Toplantıda söz alan Eğitimde Görme Engelliler Derneği’nden Ali Köse, çalışmalarından bahsederek başta eğitim olmak üzere birçok alanda mücadele verdiklerinin altını çizdi. Erişilebilir kitapların önemine değinen Eşpedal Derneği Başkanı Saldıray Altındağ ise görme engelliler olarak yeni çıkan kitaplara ulaşma imkanlarının çok düşük olduğunu vurgulayarak düzenlenen bu etkinliğin kendileri için çok kıymetli olduğunu söyledi.

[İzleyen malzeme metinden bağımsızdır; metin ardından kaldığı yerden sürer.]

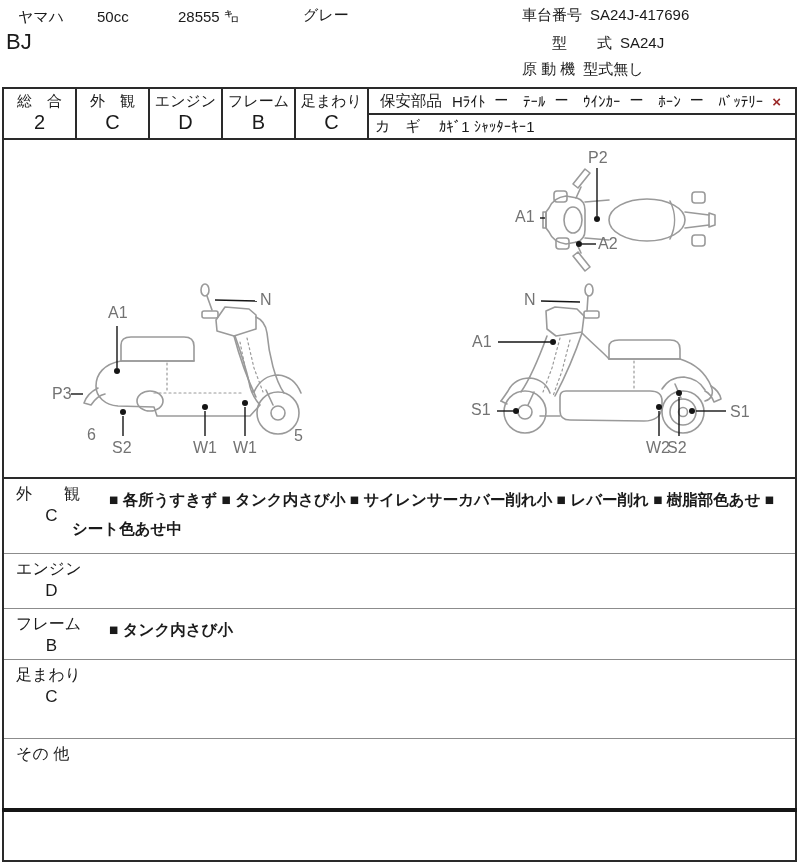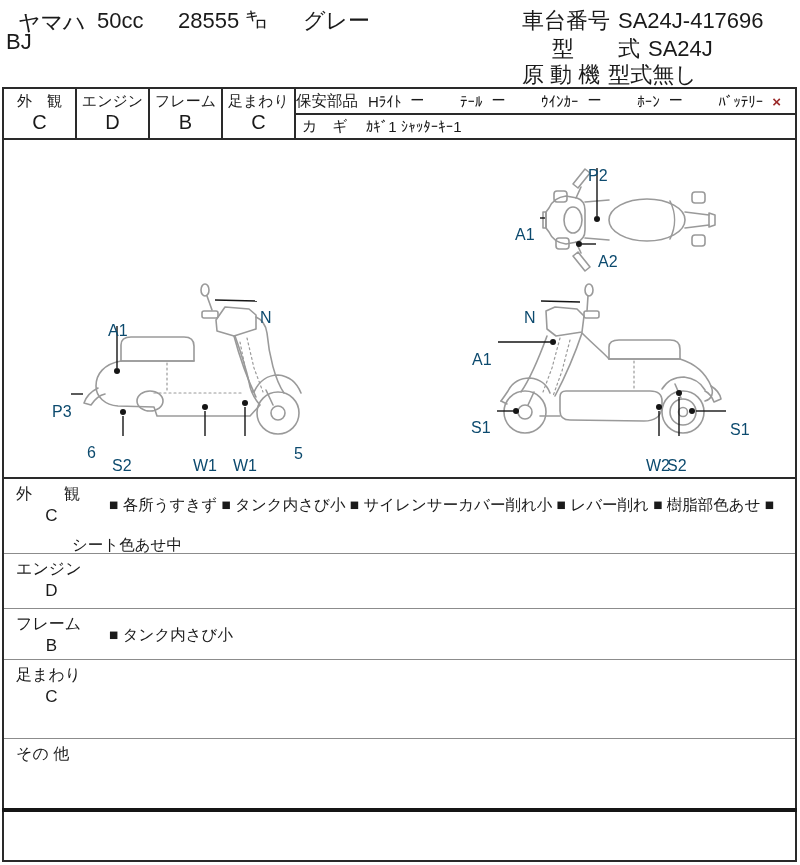--- a/index.html
+++ b/index.html
@@ -10,7 +10,7 @@
   .abs{position:absolute;}
   .pre{white-space:pre;}
   
-  .hdr-txt{font-size:22px;}
+  .hdr-txt{font-size:15px;}
   .model-name{font-size:22px;}
   .hdr-row .lbl{display:inline-block;white-space:pre;}
   .hdr-row .val{margin-left:8px;}

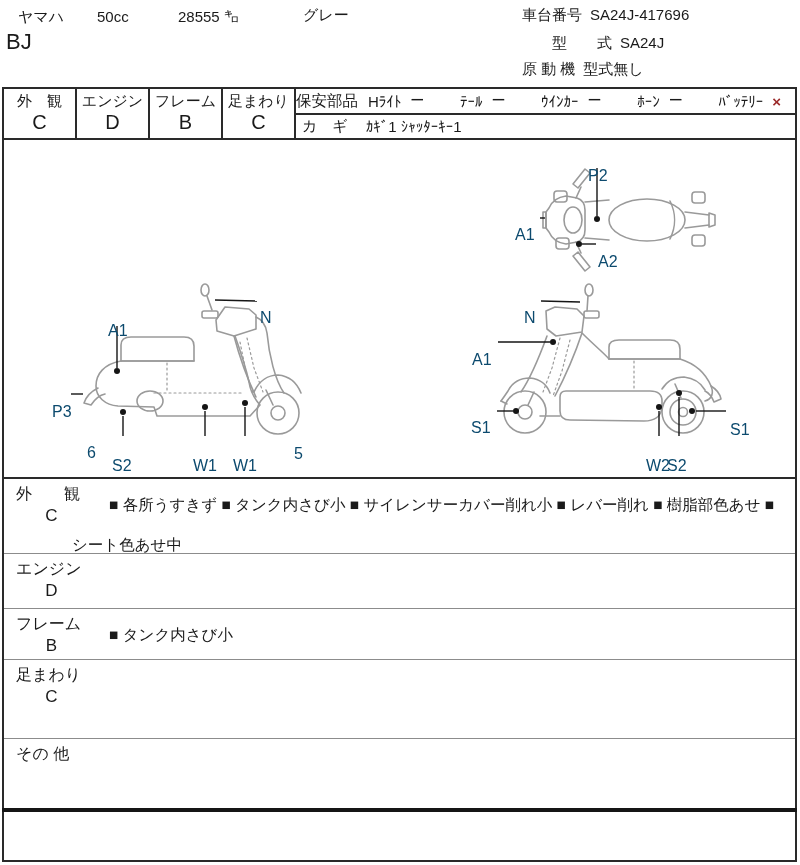--- a/index.html
+++ b/index.html
@@ -87,6 +87,10 @@
   </div>
 
   <div class="abs ratings">
+    <div class="rcell">
+      <span class="rlbl">総　合</span>
+      <span class="rval">2</span>
+    </div>
     <div class="rcell">
       <span class="rlbl">外　観</span>
       <span class="rval">C</span>

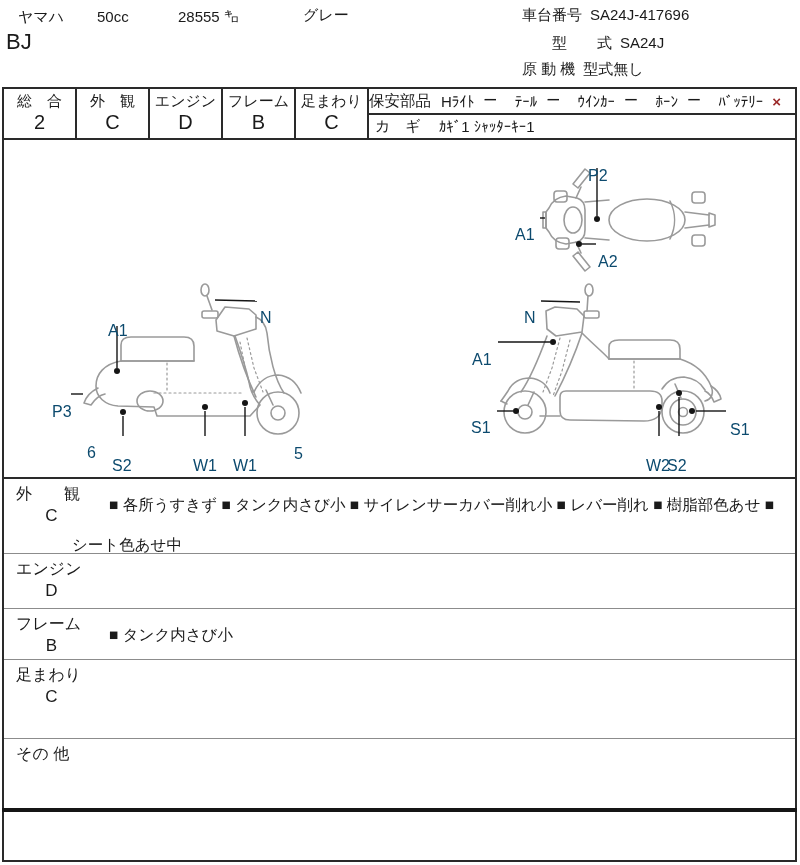--- a/index.html
+++ b/index.html
@@ -28,7 +28,7 @@
   .safety{flex:1 1 auto;display:flex;flex-direction:column;box-sizing:border-box;}
   .safety-row1{
     height:26px;box-sizing:border-box;border-bottom:2px solid #2a2a2a;
-    display:flex;align-items:center;font-size:15px;padding:0 14px 0 0;
+    display:flex;align-items:center;font-size:15px;padding:0 14px 0 11px;
   }
   .safety-title{white-space:pre;margin-right:10px;font-size:15.5px;}
   .safety-items{flex:1;display:flex;justify-content:space-between;align-items:center;}

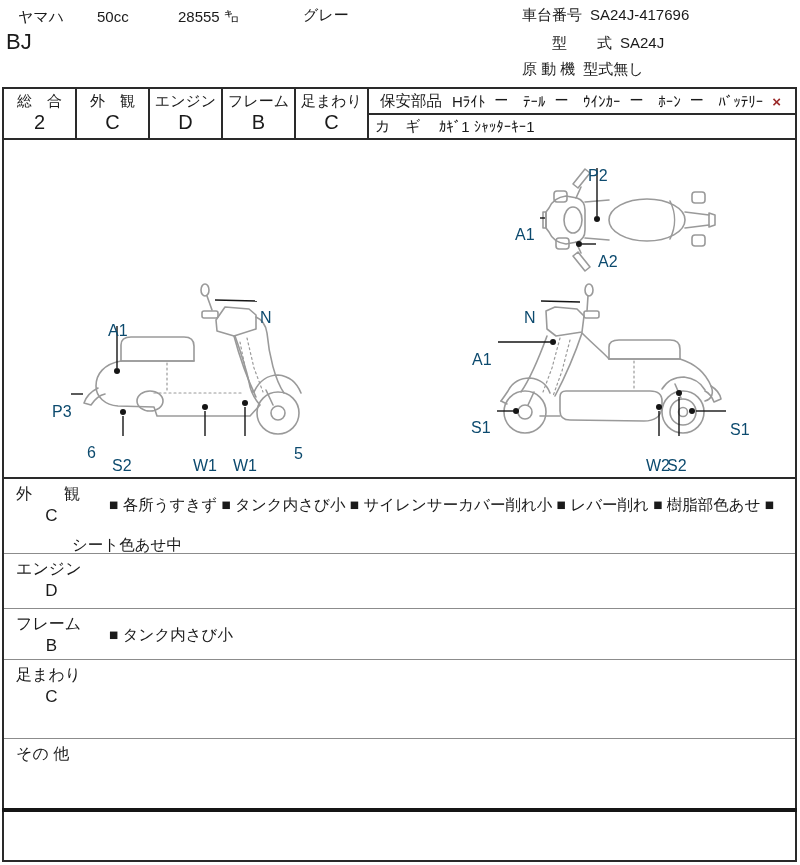--- a/index.html
+++ b/index.html
@@ -43,7 +43,7 @@
     left:2px;top:140px;width:795px;height:339px;box-sizing:border-box;
     border:2px solid #2a2a2a;border-top:none;
   }
-  .dlabel{position:absolute;font-size:16px;color:#0c4a6e;line-height:18px;margin-top:18px;}
+  .dlabel{position:absolute;font-size:16px;color:#737373;line-height:18px;}
   
   .sections{left:2px;top:479px;width:795px;box-sizing:border-box;
     border-left:2px solid #2a2a2a;border-right:2px solid #2a2a2a;}

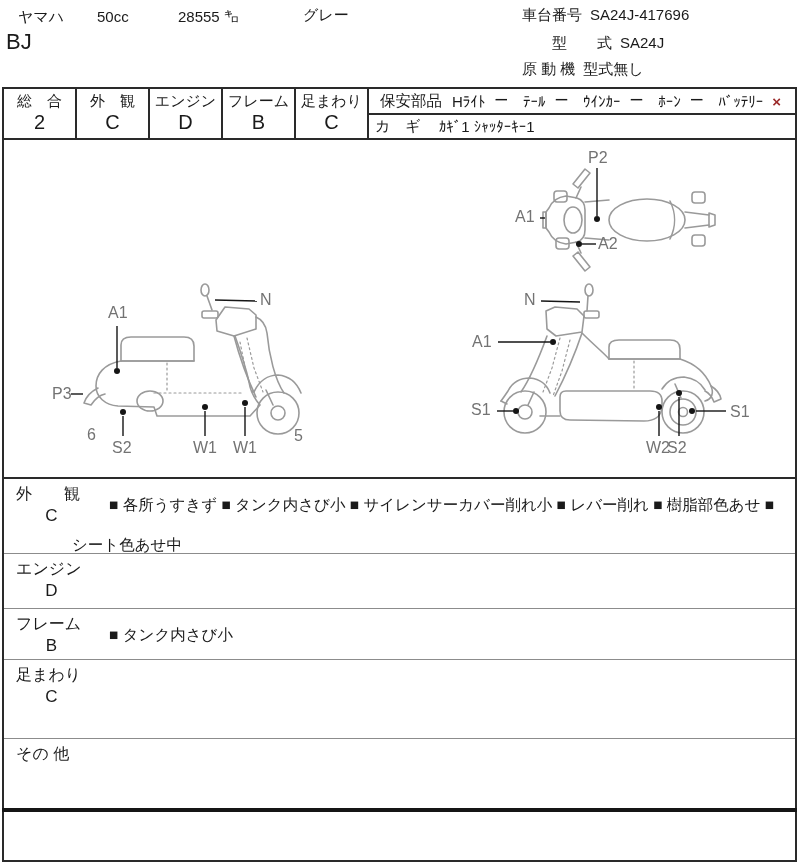--- a/index.html
+++ b/index.html
@@ -54,8 +54,9 @@
   .sec-grade{position:absolute;left:0;top:27px;width:95px;text-align:center;font-size:17px;}
   .sec-notes{
     position:absolute;left:68px;top:6px;right:5px;
-    font-size:15.5px;line-height:40px;text-indent:37px;
+    font-size:15.5px;line-height:29px;text-indent:37px;
     word-break:break-all;
+    font-weight:bold;
   }
   .divider{left:2px;top:808px;width:795px;height:4px;background:#151515;}
   .bottom-box{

3 yıl önce hayatında hiç kör tanımamasına rağmen okuma tiyatrosu projesini planlayan Ebru Atilla Sağay da körlerle birlikte çalışmanın kendisi için bir öğretiye dönüşerek onların yaşadığı pek çok sorunun kendi sorunu olmaya başladığını anlattı. Bu tür çalışmaların yapılmasının önemine değinen Sağay, kendisinin de tiyatro yoluyla direniş göstermeye çalıştığını belirterek şunları söyledi:

“Tiyatro metnini okumaları için braille bastırmam gerekiyor. İzmir'de imkanlar var gibi gözükse de o kadar yokmuş ki! Ben bunu fark ettim. Braille basan bir kütüphaneye gittiğimde tek bir kitap için 500 lira istediler. Benim 12 tane oyuncum var. Aynı metinden 12 tane basmam gerekiyor. Keşke kitap fuarlarına gittiklerinde kitabın üstünde braille etiketler olsa ve hangi kitap olduğunu dokunarak anlayabilseler. Hayat bu kadar zorlaştırılır mı? Tabii ki bunlar devlet politikalarıyla, yerel yönetimlerle olacak. Ama neden okuma yazma kampanyası gibi braille kampanyaları da olmasın?”

 Etkinlikte moderatör Yusuf Ak Kürtçe bir şiir okudu. Şiir kitaplarının braille kitap olarak şairlere hediye edildiği etkinlik, “Kitap okumanın herkesin hakkı olduğu” mesajıyla sonlandı.